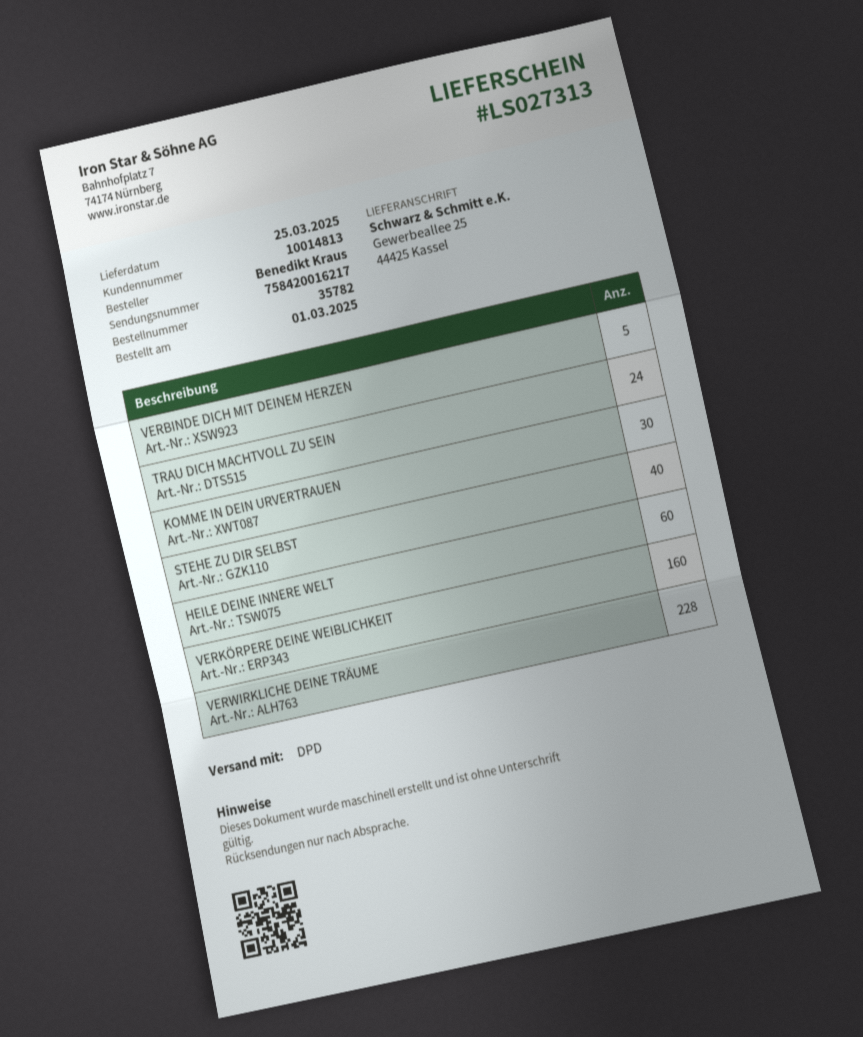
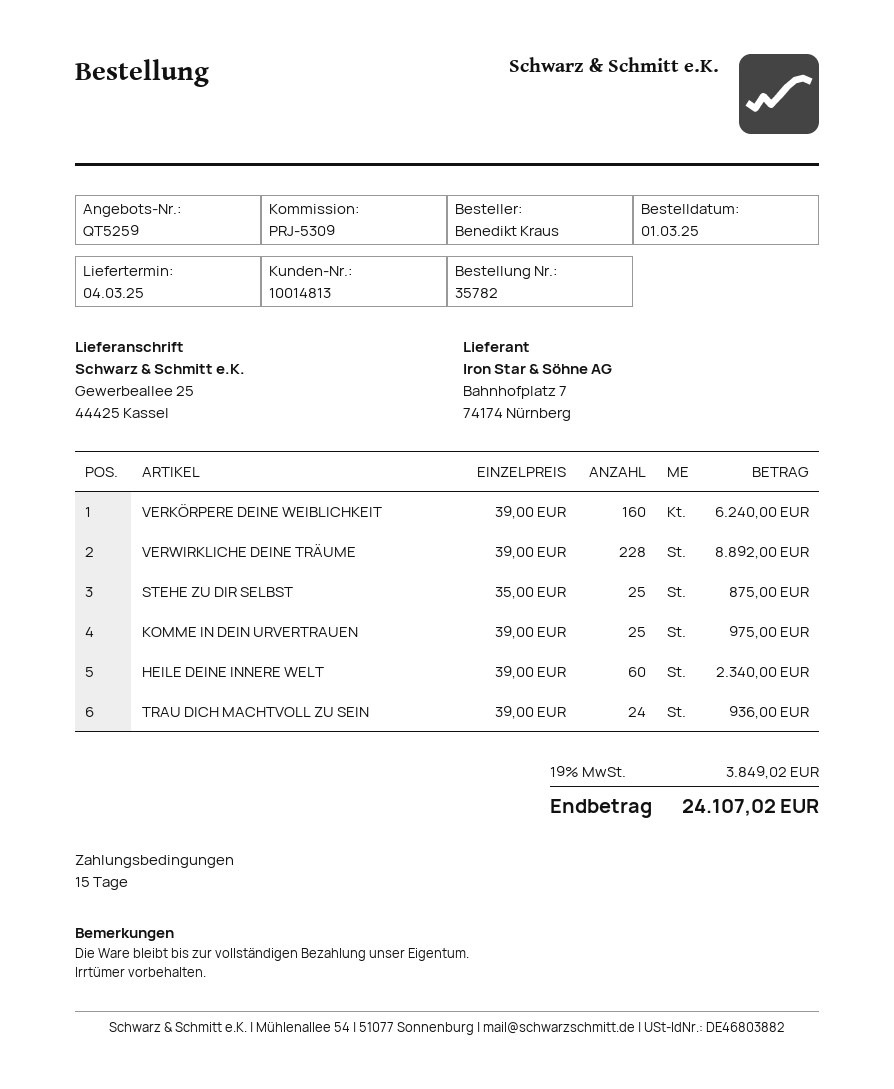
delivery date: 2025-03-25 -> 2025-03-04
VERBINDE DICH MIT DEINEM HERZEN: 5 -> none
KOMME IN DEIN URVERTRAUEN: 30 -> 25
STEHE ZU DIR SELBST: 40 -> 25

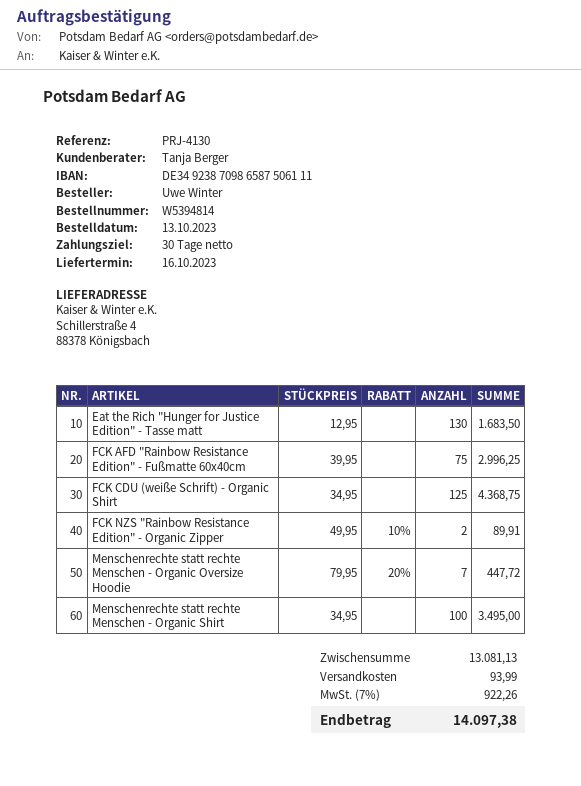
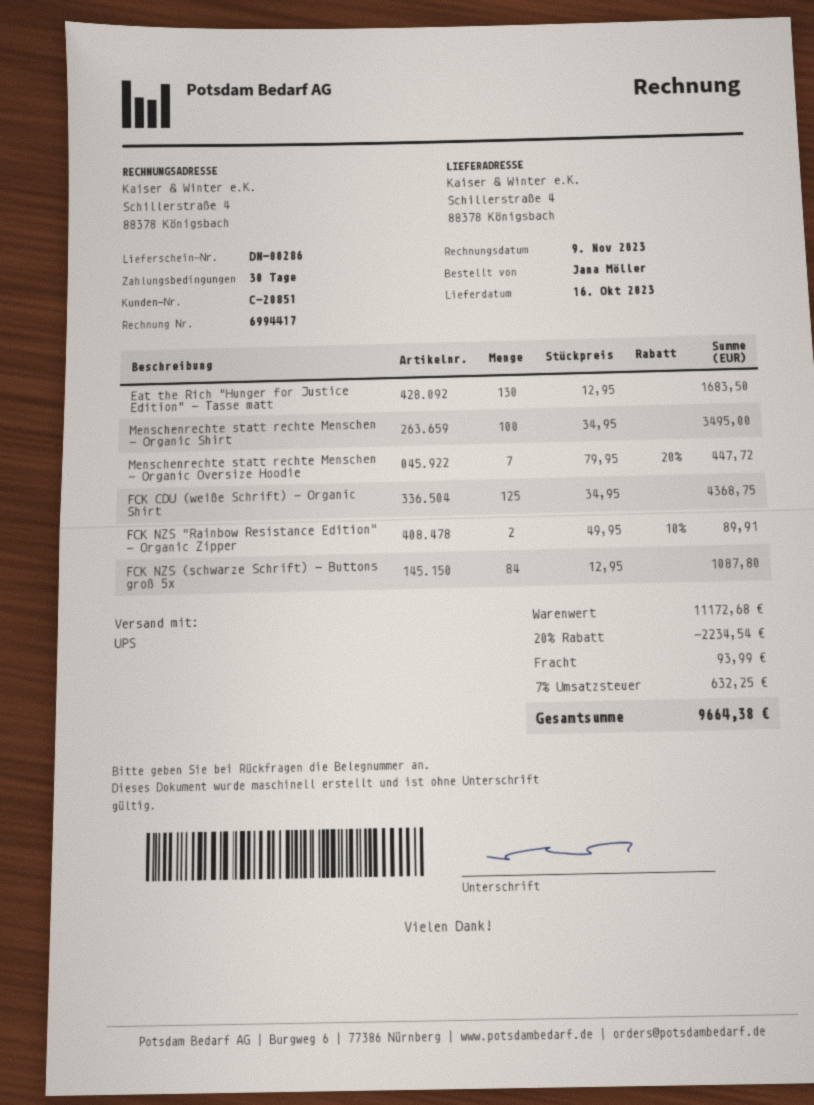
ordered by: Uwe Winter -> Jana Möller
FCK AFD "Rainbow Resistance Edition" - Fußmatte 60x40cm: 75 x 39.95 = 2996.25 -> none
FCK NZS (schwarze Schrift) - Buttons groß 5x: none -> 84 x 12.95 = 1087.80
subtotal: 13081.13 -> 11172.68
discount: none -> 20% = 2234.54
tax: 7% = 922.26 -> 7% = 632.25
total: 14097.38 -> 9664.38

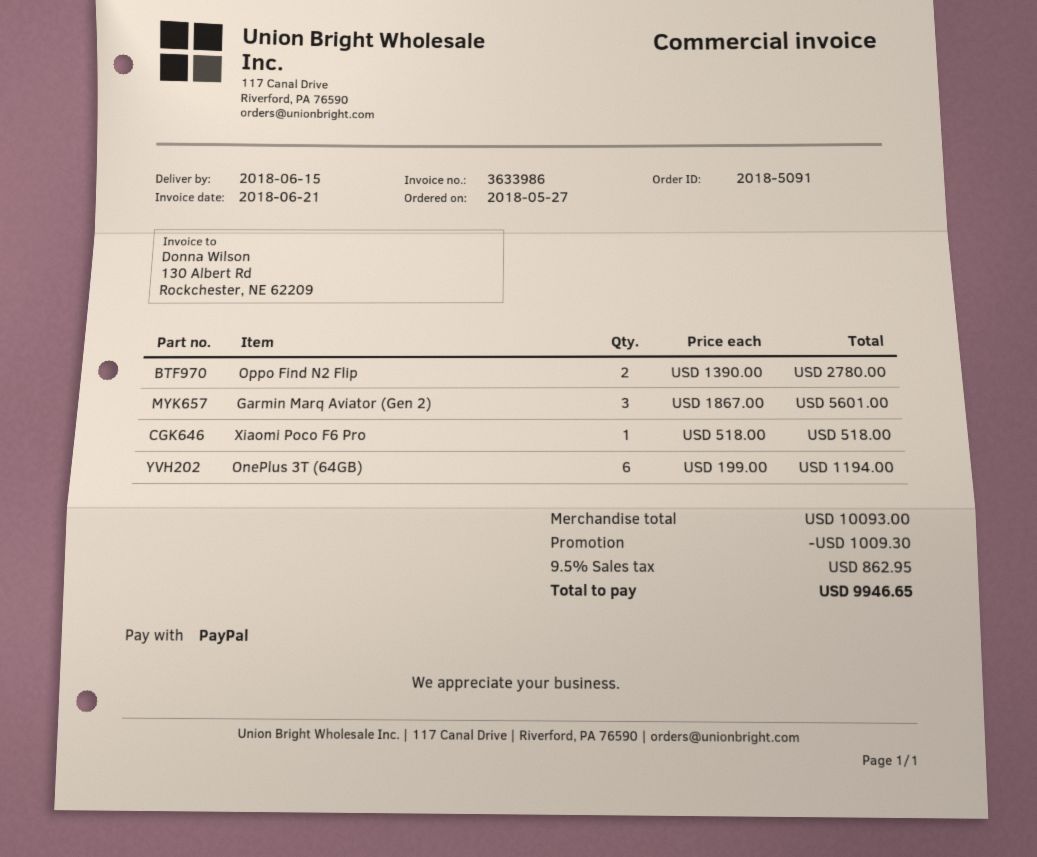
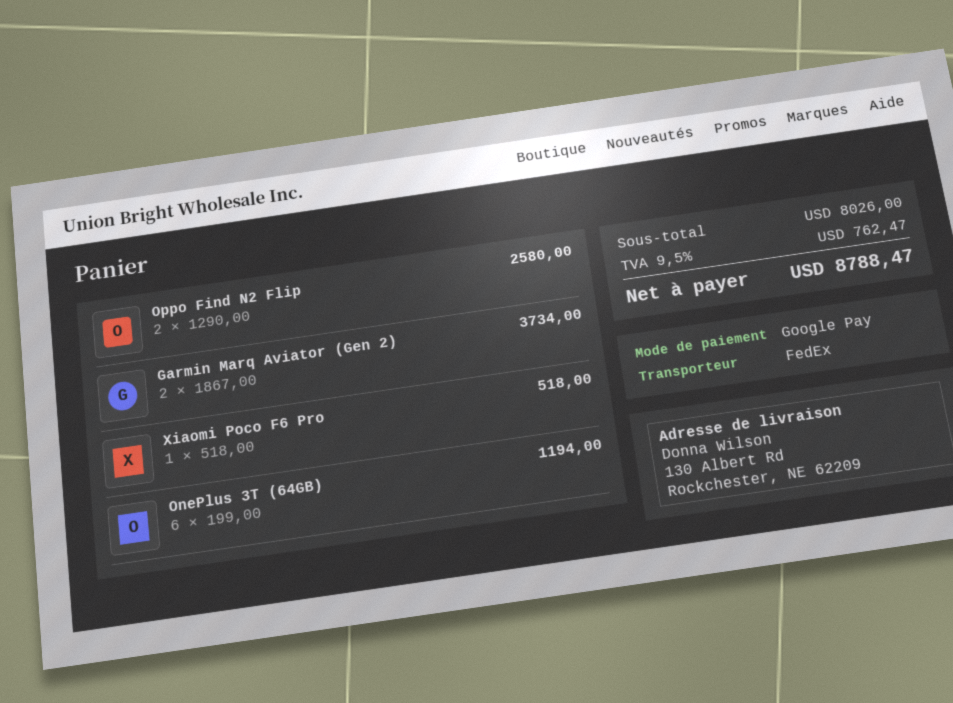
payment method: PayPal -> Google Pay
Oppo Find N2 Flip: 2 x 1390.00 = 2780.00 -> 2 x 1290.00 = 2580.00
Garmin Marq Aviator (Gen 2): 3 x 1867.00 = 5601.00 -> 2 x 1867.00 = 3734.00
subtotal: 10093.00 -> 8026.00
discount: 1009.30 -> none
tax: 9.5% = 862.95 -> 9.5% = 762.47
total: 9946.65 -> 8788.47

**What to do:**
Print the records again exactly, pictures excluded.

**Solution to the problem:**
delivery date: 2025-03-25 -> 2025-03-04
VERBINDE DICH MIT DEINEM HERZEN: 5 -> none
KOMME IN DEIN URVERTRAUEN: 30 -> 25
STEHE ZU DIR SELBST: 40 -> 25

ordered by: Uwe Winter -> Jana Möller
FCK AFD "Rainbow Resistance Edition" - Fußmatte 60x40cm: 75 x 39.95 = 2996.25 -> none
FCK NZS (schwarze Schrift) - Buttons groß 5x: none -> 84 x 12.95 = 1087.80
subtotal: 13081.13 -> 11172.68
discount: none -> 20% = 2234.54
tax: 7% = 922.26 -> 7% = 632.25
total: 14097.38 -> 9664.38

payment method: PayPal -> Google Pay
Oppo Find N2 Flip: 2 x 1390.00 = 2780.00 -> 2 x 1290.00 = 2580.00
Garmin Marq Aviator (Gen 2): 3 x 1867.00 = 5601.00 -> 2 x 1867.00 = 3734.00
subtotal: 10093.00 -> 8026.00
discount: 1009.30 -> none
tax: 9.5% = 862.95 -> 9.5% = 762.47
total: 9946.65 -> 8788.47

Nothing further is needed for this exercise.